Hâce Hazretleri (kuddise sırruh);  İmamı Azam Hazretleri’nin (rahmetullahi aleyh)  her namazın başlangıcında “Subhaneke” okumanın gerekliliğine dair yaptığı içtihadın çok isabetli olduğunu ifade eder. Çünkü “Subhaneke” namaza başlarken yapılan bir takdim ve bir selamlama olup Âlemlerin Rabbini sena ile övmektedir. Bu methediş yalnızca Hanefi fıkhında olup bu dua yapılmasa da namazın sıhhatine bir engel yoktur. Fakat o Âlemlerin Sultanı’nın (celle celaluhu) huzuruna çıkıp da O’nun güzelliğini, cömertliğini, zenginliğini övmeden kul nasıl olur da direkt konuya girer, meramını arz eder?

Efendimiz (sallallahu aleyhi ve sellem) bir hadisi şeriflerinde en efdal duanın “Elhamdulillah” olduğunu belirtmişlerdir. Mecnun Leyla’sını gördüğünde, onunla buluştuğunda, ona kavuştuğunda elbette ki onun ne kadar güzel olduğunu söyleyecek bin türlü methiyeler sıralayacaktır.

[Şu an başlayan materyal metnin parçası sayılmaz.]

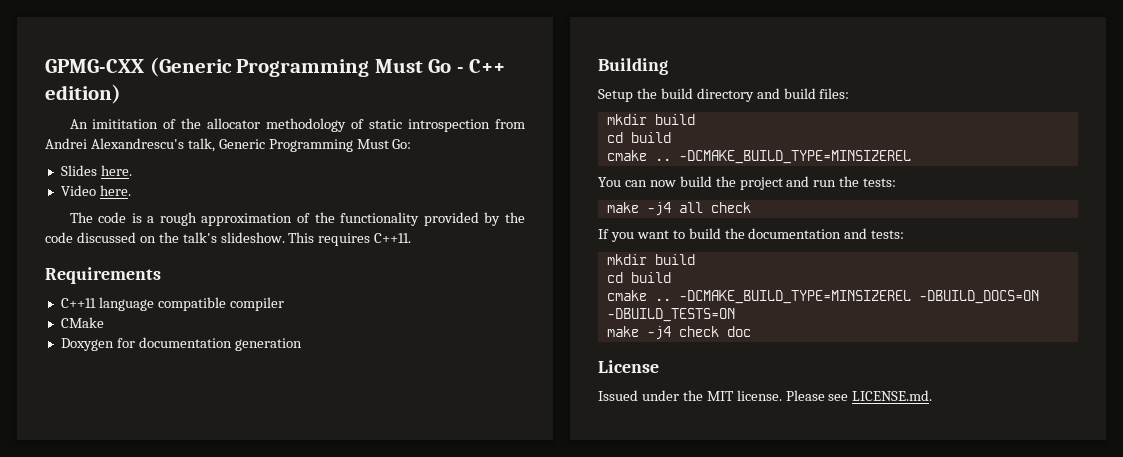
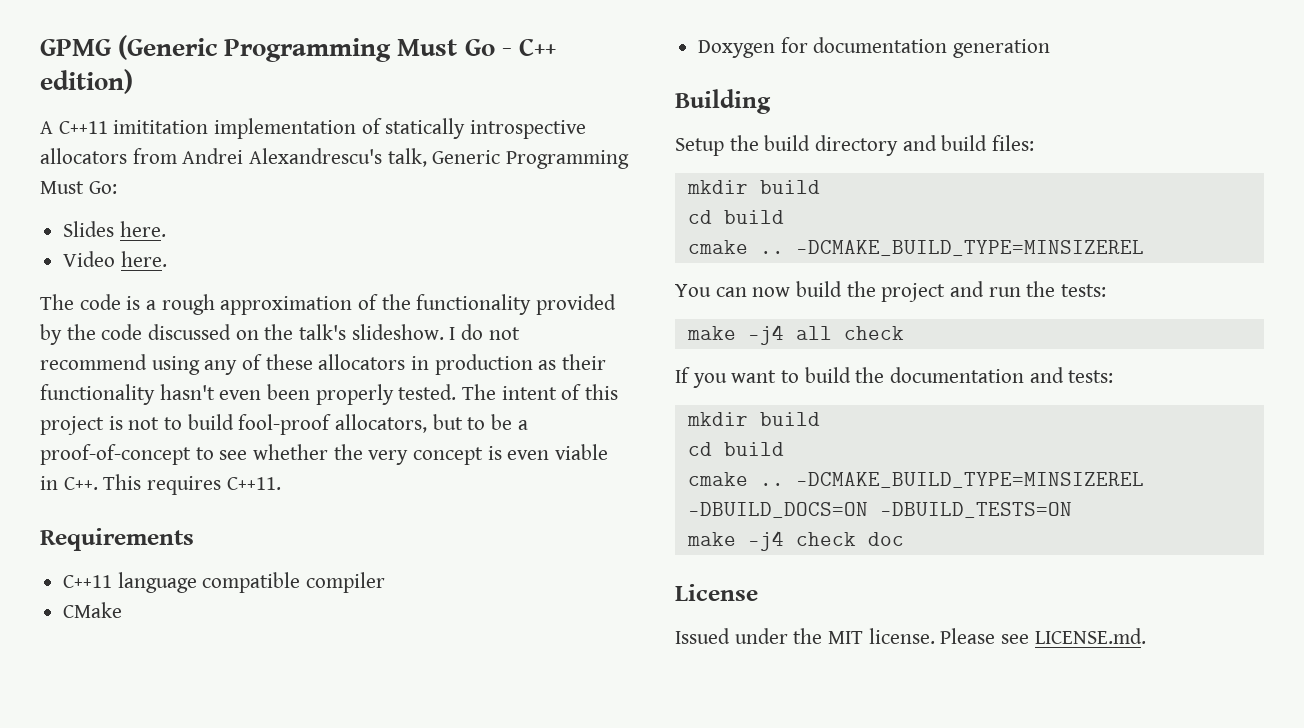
- GPMG-CXX (Generic Programming Must Go - C++ edition)
+ GPMG (Generic Programming Must Go - C++ edition)
- An imititation of the allocator methodology of static introspection from Andrei Alexandrescu's talk, Generic Programming Must Go:
+ A C++11 imititation implementation of statically introspective allocators from Andrei Alexandrescu's talk, Generic Programming Must Go:
- This requires C++11.
+ I do not recommend using any of these allocators in production as their functionality hasn't even been properly tested. The intent of this project is not to build fool-proof allocators, but to be a proof-of-concept to see whether the very concept is even viable in C++. This requires C++11.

Hâce Hazretleri (kuddise sırruh)  namazı; aşığın maşukuna kavuşması olarak tarif eder, O’na durumunu arz etme, isteklerini bildirmenin en güzel yolu olduğunu bildirirler. Subhaneke; sevgiliyi methediştir. Fatiha O’nu tanıyışımız ve O’na arzuhalimizdir. Fatiha’da hamdın O’na ait olduğu bilinci ile başlarız. Rahman ve rahim oluşunun bilinci ile huzurunda olduğumuzu anlar ve itiraf ederiz. Sonra O’nun mülkünde, malik oluşunu tasdik ederiz. Güvenilecek tek dost ve yardımcının kendisinin olduğunu, çalınacak tek kapının, sığınılacak tek limanın yine O olduğunu ifade ederiz. Kendisine vasıl olunacak bu yoldan sapmamak için peygamberlerin ve kâmillerin kendisine rehber olmaları için ricada bulunuruz. Kısaca hamd etmenin açılımı Fatiha’nın mânâsında gizlidir.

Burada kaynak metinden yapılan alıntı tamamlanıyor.